To do>
What number of lines in the entries below include the string "ascending"? Respond with that number alone.

======== Records supplied

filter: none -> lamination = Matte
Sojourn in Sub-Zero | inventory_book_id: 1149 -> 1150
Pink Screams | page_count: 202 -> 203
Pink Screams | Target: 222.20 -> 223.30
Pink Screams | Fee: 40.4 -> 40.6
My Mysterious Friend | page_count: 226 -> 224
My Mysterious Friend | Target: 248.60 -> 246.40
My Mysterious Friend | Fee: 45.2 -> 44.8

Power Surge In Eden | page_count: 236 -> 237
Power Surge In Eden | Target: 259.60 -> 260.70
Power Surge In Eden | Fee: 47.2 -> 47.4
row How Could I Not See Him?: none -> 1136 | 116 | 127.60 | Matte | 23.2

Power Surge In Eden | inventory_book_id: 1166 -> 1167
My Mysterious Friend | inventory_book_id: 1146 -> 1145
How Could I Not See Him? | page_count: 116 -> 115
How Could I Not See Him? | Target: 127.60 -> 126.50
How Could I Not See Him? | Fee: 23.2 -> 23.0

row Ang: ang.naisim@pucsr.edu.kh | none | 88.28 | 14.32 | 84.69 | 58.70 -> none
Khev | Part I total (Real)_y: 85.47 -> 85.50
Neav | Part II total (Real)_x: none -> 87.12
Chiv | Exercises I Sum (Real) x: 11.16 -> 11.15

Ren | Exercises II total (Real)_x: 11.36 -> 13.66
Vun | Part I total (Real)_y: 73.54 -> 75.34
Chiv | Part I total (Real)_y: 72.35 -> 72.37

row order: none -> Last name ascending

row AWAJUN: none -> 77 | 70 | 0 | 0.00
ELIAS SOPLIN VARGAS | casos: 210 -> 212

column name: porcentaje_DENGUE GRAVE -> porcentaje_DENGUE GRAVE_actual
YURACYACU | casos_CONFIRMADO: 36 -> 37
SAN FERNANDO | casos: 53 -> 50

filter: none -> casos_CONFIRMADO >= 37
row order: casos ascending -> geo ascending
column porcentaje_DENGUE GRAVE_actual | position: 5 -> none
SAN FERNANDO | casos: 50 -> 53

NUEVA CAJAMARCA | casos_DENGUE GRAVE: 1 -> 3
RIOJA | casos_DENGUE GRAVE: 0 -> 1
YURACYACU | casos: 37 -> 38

================

Answer for the task>
2